# Try it:
Where the records below reach the line containing "- MLX90614 | IR temperature sensor | ₹800", start transcribing, and end with the line containing "Demo Video URL", exactly and with nothing else added.

# Data for analysis:
++++
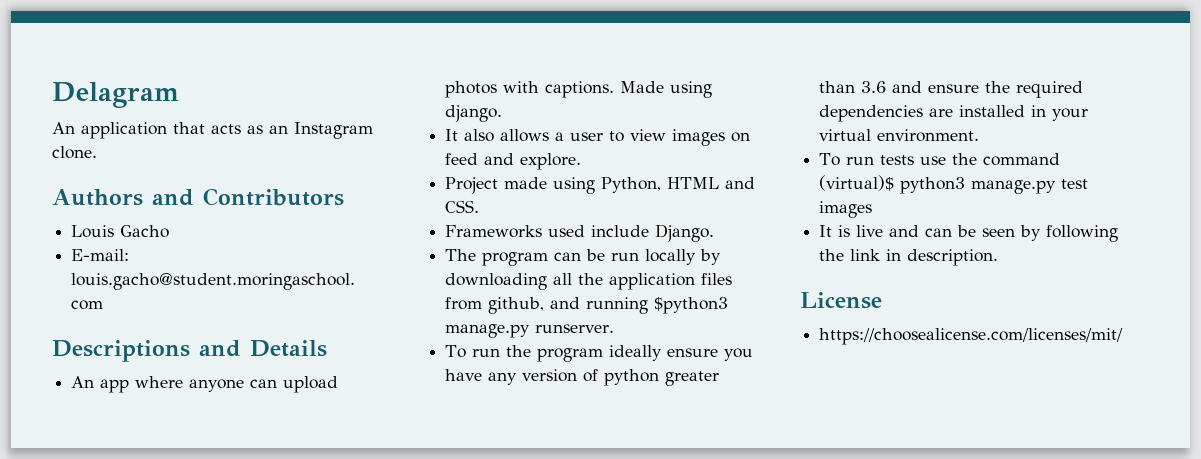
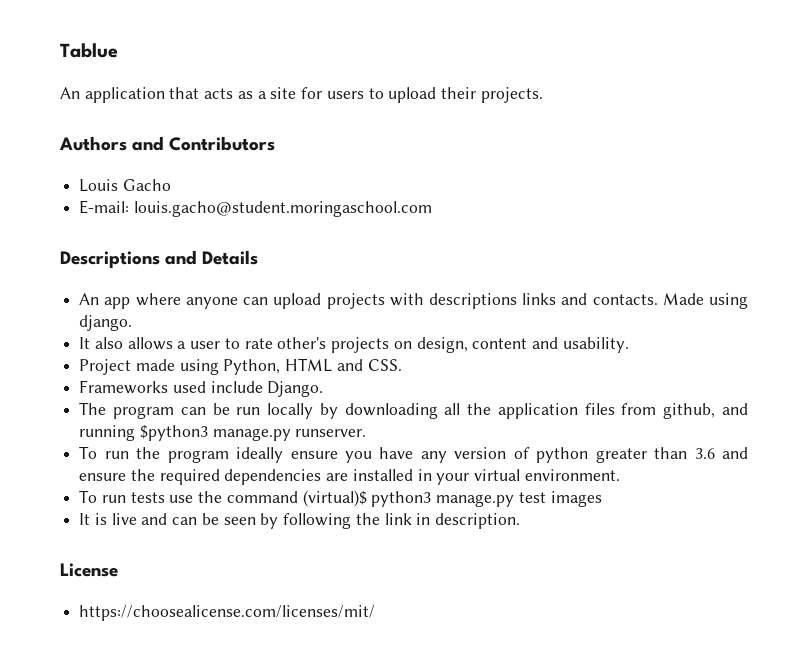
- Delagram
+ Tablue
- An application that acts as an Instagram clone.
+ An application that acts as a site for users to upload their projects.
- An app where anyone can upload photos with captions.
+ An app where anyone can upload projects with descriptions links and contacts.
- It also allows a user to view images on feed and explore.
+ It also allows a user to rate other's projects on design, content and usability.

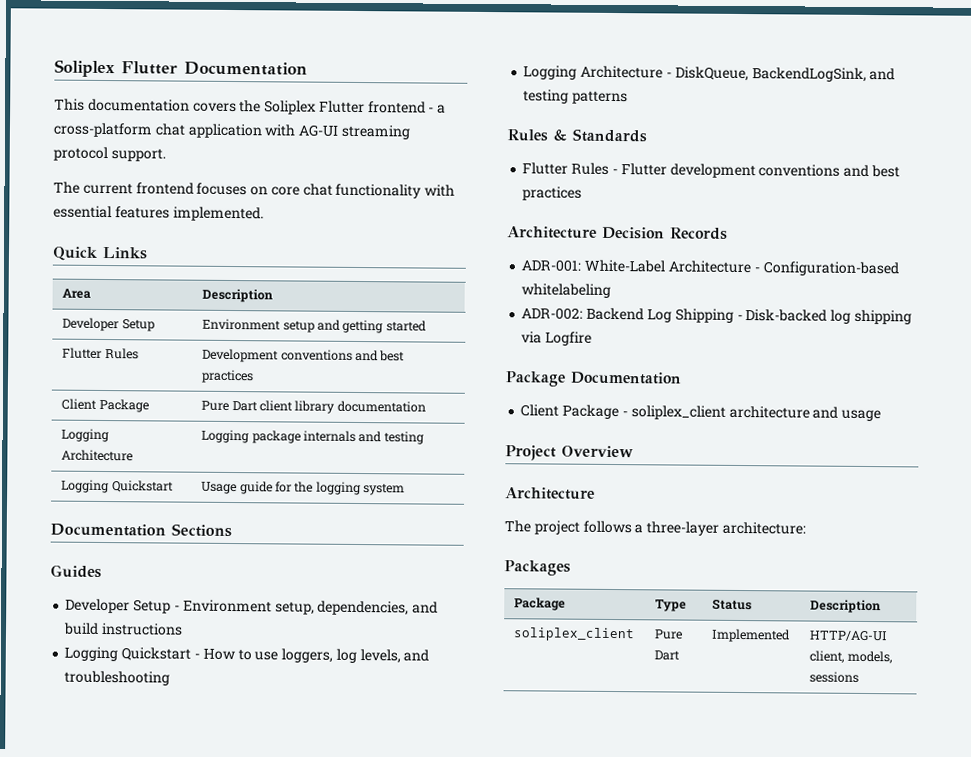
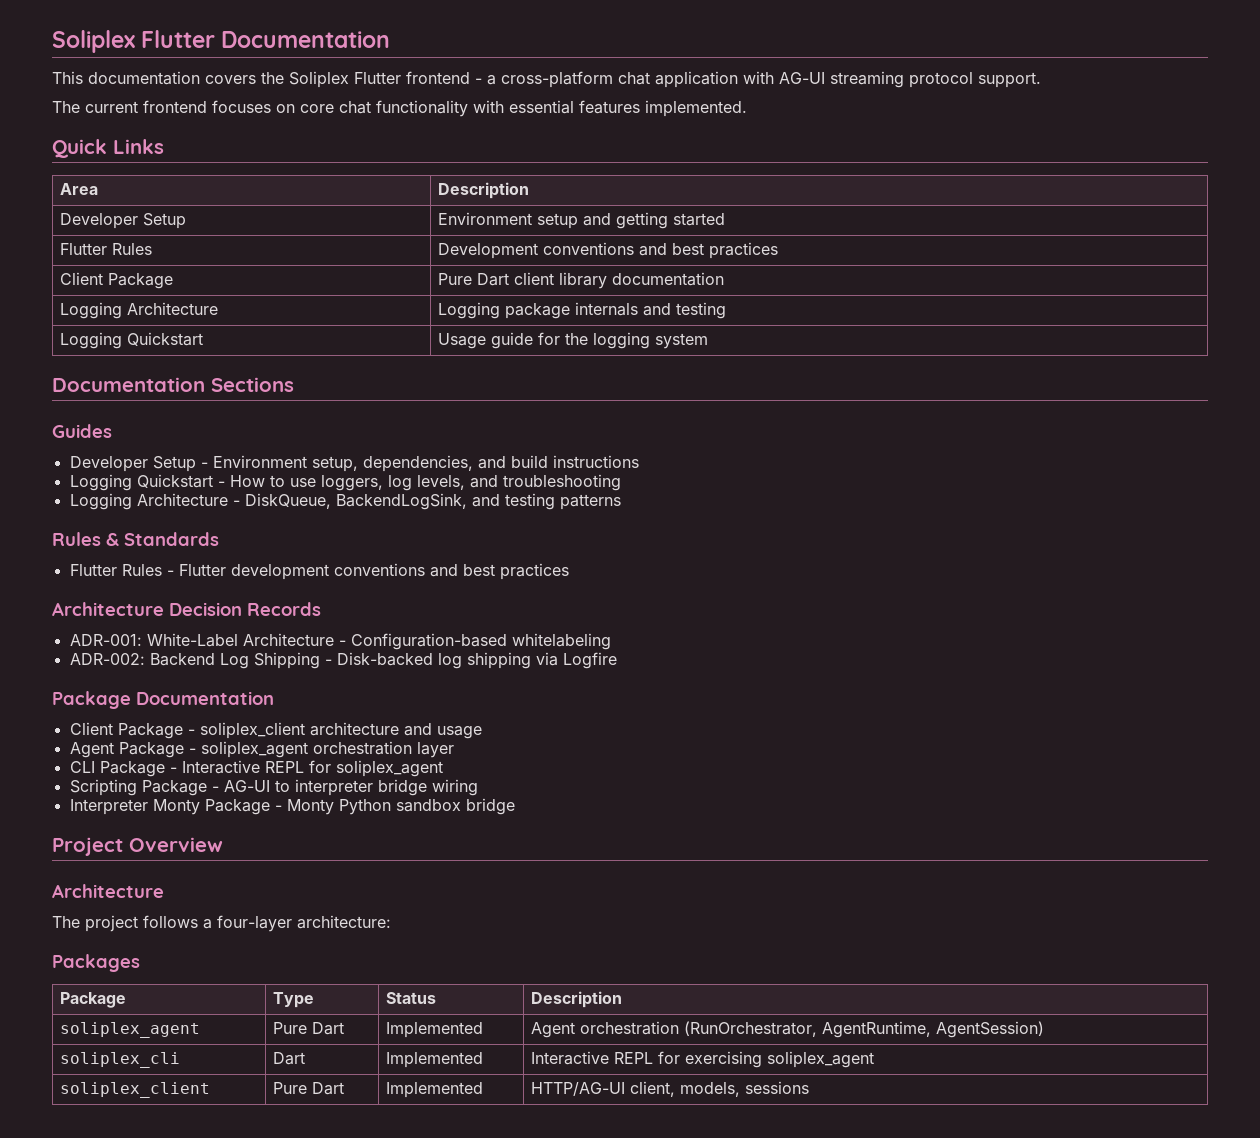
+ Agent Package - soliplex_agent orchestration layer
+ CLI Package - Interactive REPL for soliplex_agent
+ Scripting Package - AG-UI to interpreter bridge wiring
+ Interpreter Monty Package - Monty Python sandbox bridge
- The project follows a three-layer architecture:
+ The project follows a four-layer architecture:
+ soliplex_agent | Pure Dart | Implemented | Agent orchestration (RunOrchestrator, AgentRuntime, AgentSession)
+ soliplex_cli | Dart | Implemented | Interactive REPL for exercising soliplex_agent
++++
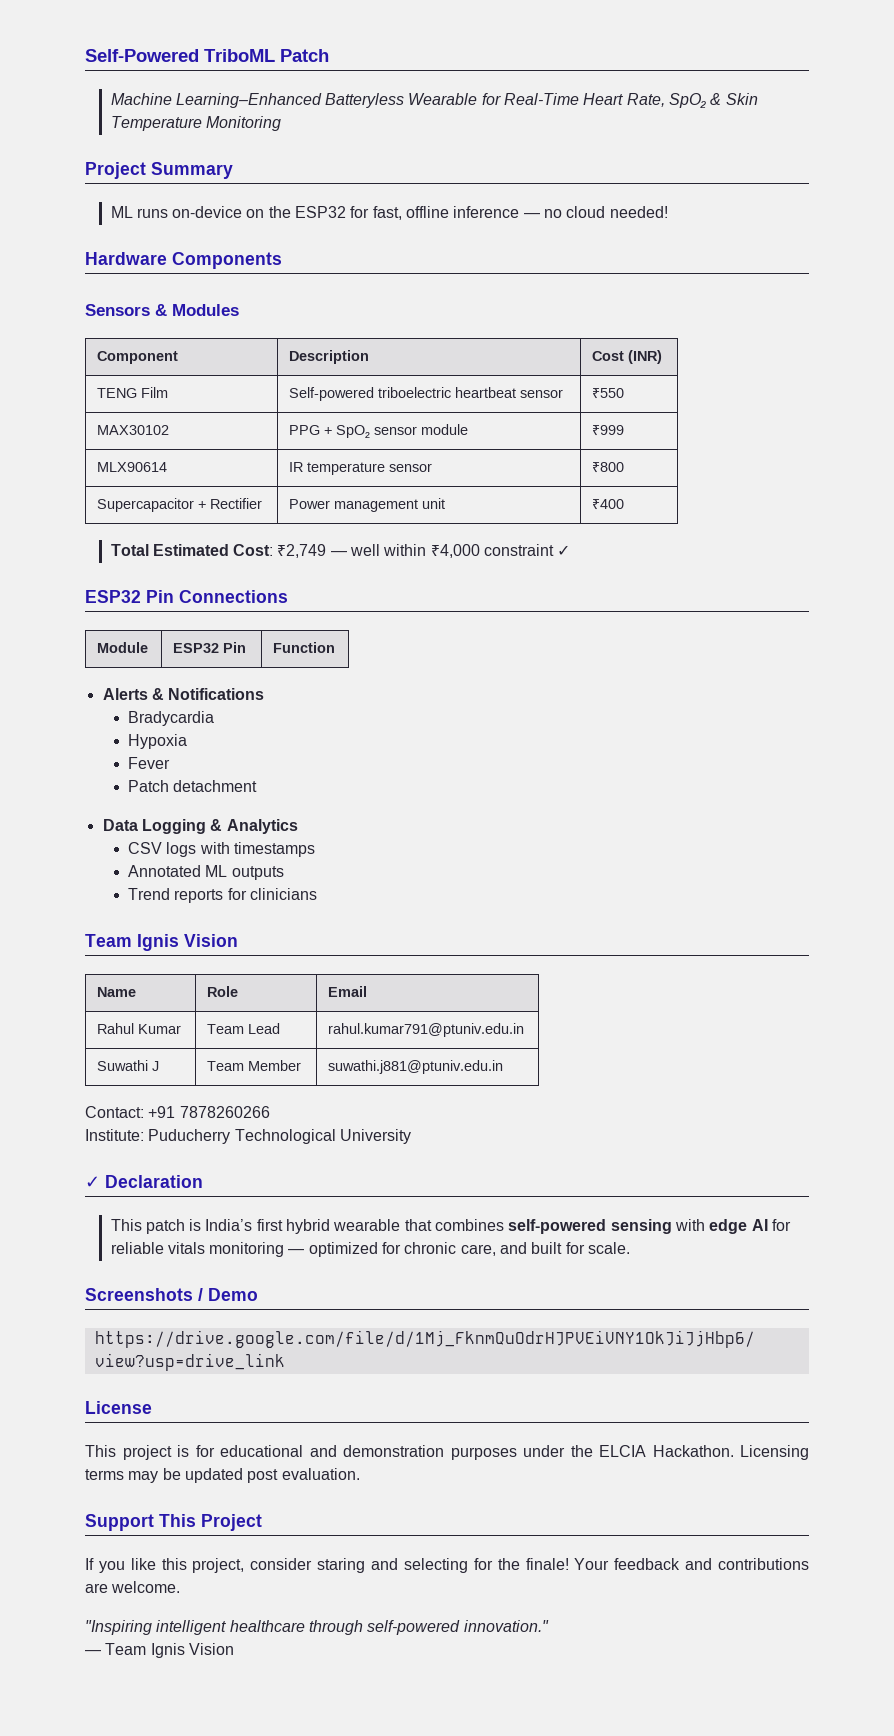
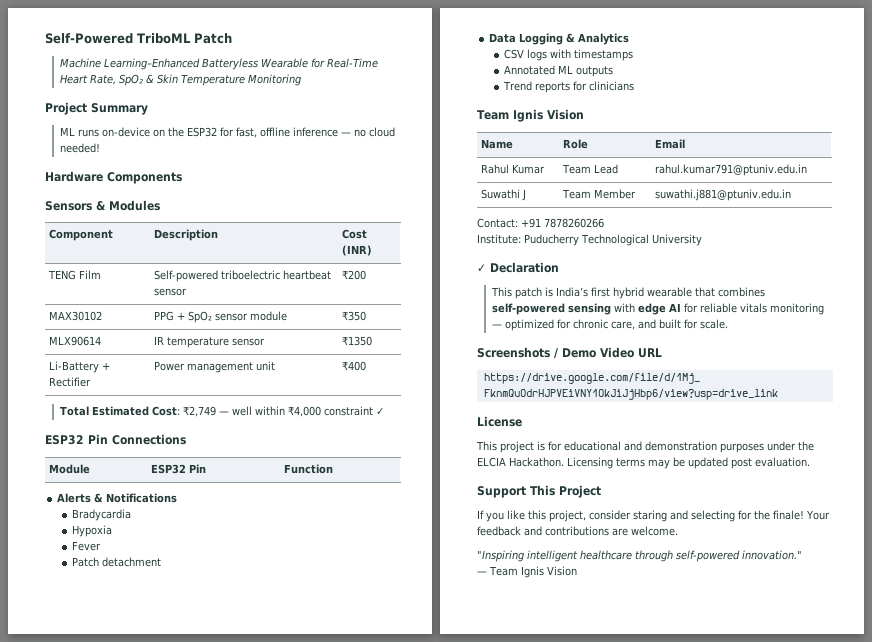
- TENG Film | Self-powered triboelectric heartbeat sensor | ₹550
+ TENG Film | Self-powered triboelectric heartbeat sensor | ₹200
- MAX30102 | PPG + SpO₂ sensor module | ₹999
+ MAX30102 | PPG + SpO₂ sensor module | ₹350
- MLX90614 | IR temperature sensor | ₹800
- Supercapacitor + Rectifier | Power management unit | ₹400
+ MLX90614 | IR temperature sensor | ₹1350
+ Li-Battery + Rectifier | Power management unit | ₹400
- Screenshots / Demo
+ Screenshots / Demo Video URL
++++
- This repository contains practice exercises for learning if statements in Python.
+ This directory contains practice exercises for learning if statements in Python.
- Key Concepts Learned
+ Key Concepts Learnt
++++
# Output for this exercise:
- MLX90614 | IR temperature sensor | ₹800
- Supercapacitor + Rectifier | Power management unit | ₹400
+ MLX90614 | IR temperature sensor | ₹1350
+ Li-Battery + Rectifier | Power management unit | ₹400
- Screenshots / Demo
+ Screenshots / Demo Video URL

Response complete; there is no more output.